Copy exactly, and only, the lines between the start of the entries below and the line containing "font-size: 11.5px;", both inclusive. Omit pictures.

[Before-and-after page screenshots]
Segment Open

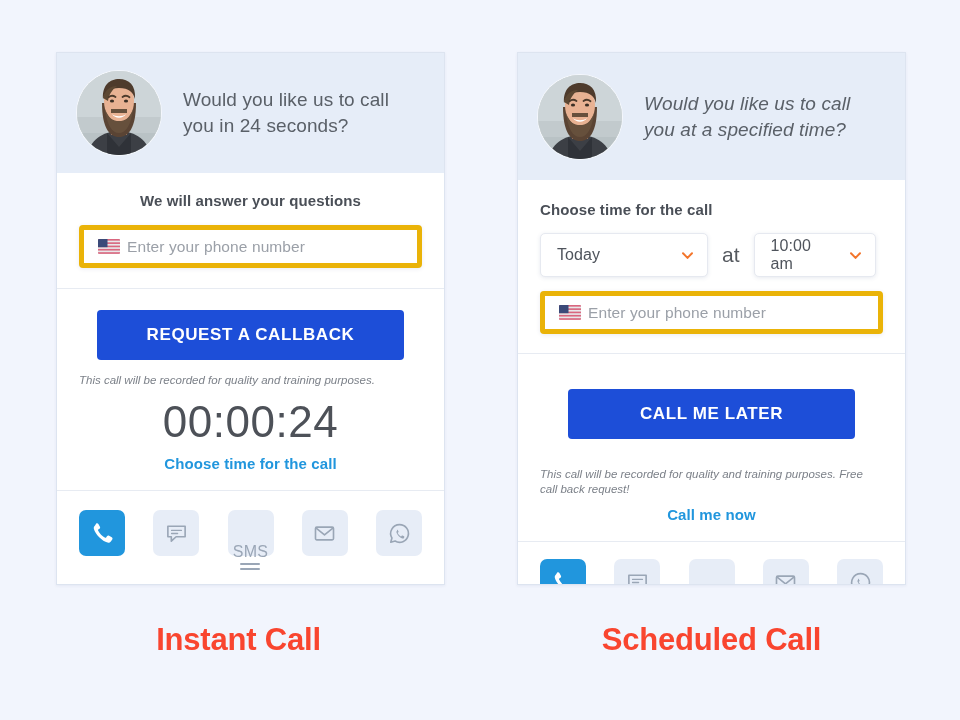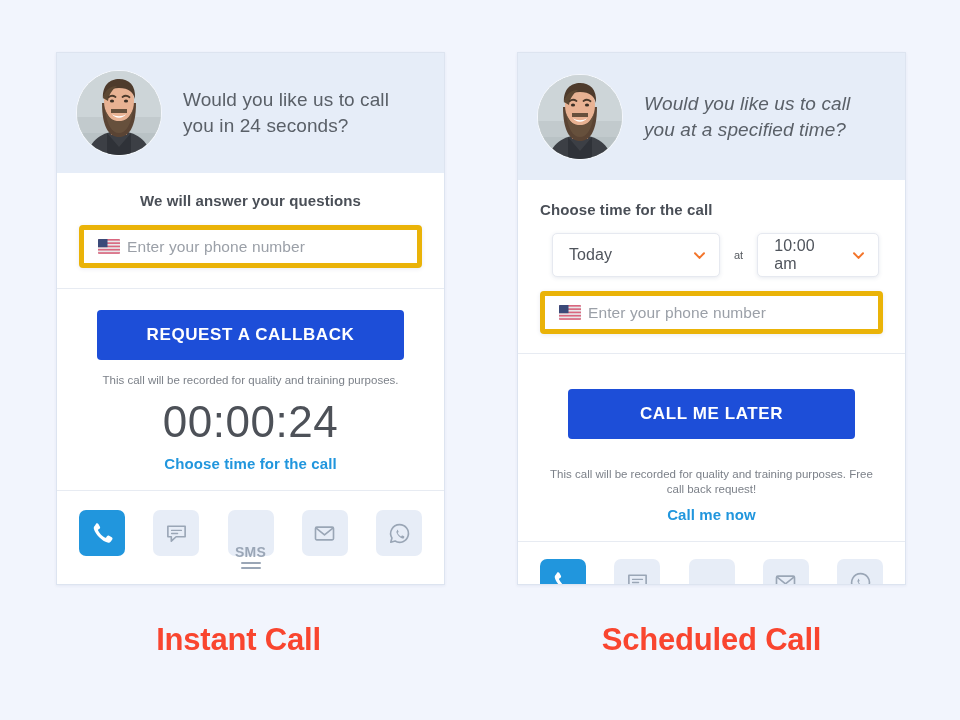--- a/index.html
+++ b/index.html
@@ -173,7 +173,6 @@
   .select-row {
     display: flex;
     align-items: center;
-    margin-left: 12px;
   }
   .select {
     display: flex;

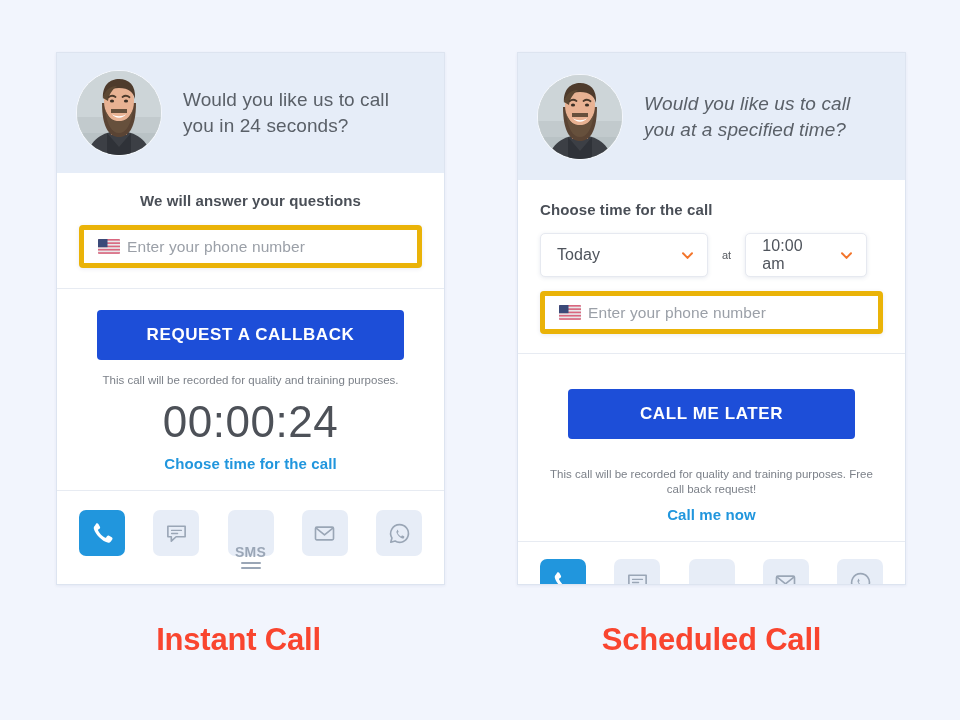--- a/index.html
+++ b/index.html
@@ -202,7 +202,7 @@
   }
   .at-label {
     color: #55595f;
-    font-size: 11px;
+    font-size: 21px;
     margin: 0 14px;
   }
 

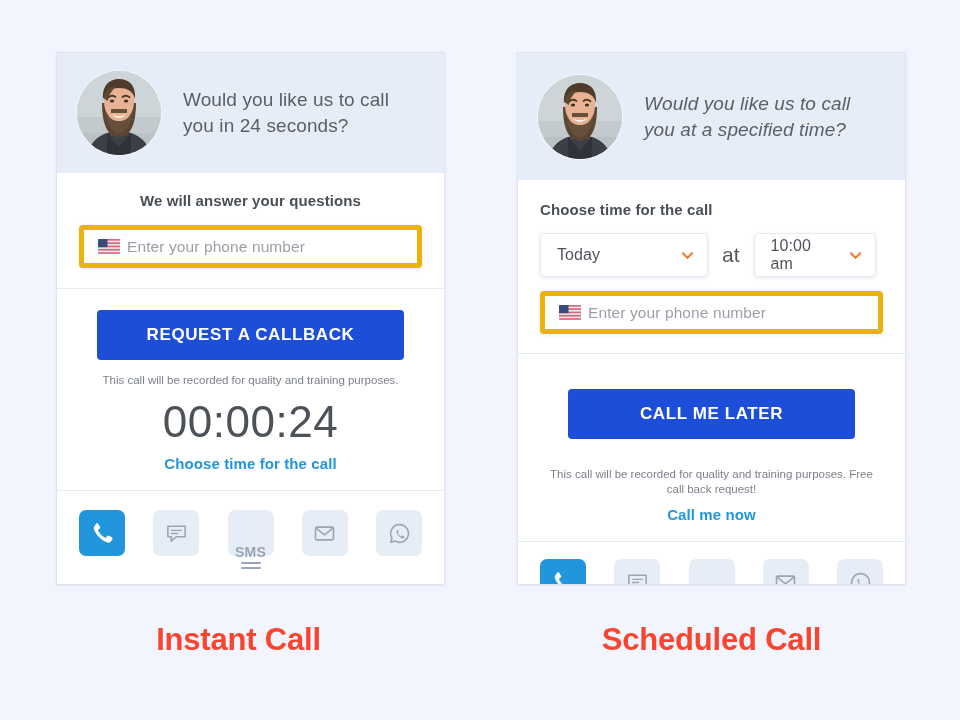--- a/index.html
+++ b/index.html
@@ -146,7 +146,8 @@
     color: #7c8189;
     font-size: 11.5px;
     line-height: 15px;
-    text-align: center;
+    text-align: left;
+    font-style: italic;
   }
 
   .timer {

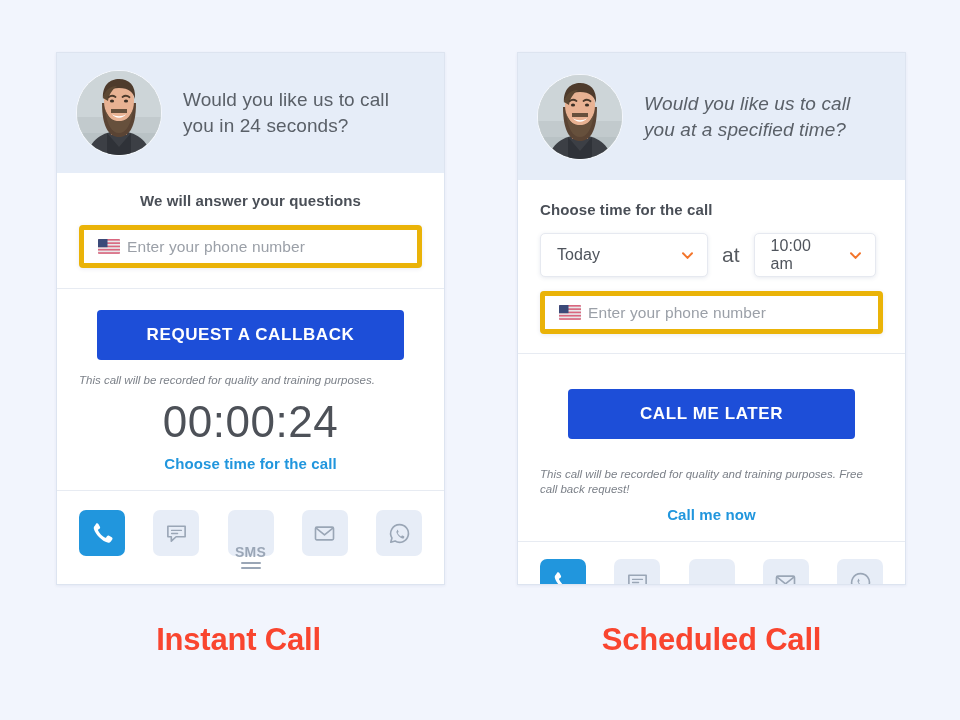--- a/index.html
+++ b/index.html
@@ -238,8 +238,8 @@
   }
   .sms-glyph .sms-text {
     color: #9aa6b6;
-    font-size: 14px;
-    font-weight: bold;
+    font-size: 16px;
+    font-weight: normal;
     letter-spacing: 0.3px;
     margin-top: 48px;
   }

Segment Closed

Answer to this task:
--- a/index.html
+++ b/index.html
@@ -173,7 +173,6 @@
   .select-row {
     display: flex;
     align-items: center;
-    margin-left: 12px;
   }
   .select {
     display: flex;

--- a/index.html
+++ b/index.html
@@ -202,7 +202,7 @@
   }
   .at-label {
     color: #55595f;
-    font-size: 11px;
+    font-size: 21px;
     margin: 0 14px;
   }
 

--- a/index.html
+++ b/index.html
@@ -146,7 +146,8 @@
     color: #7c8189;
     font-size: 11.5px;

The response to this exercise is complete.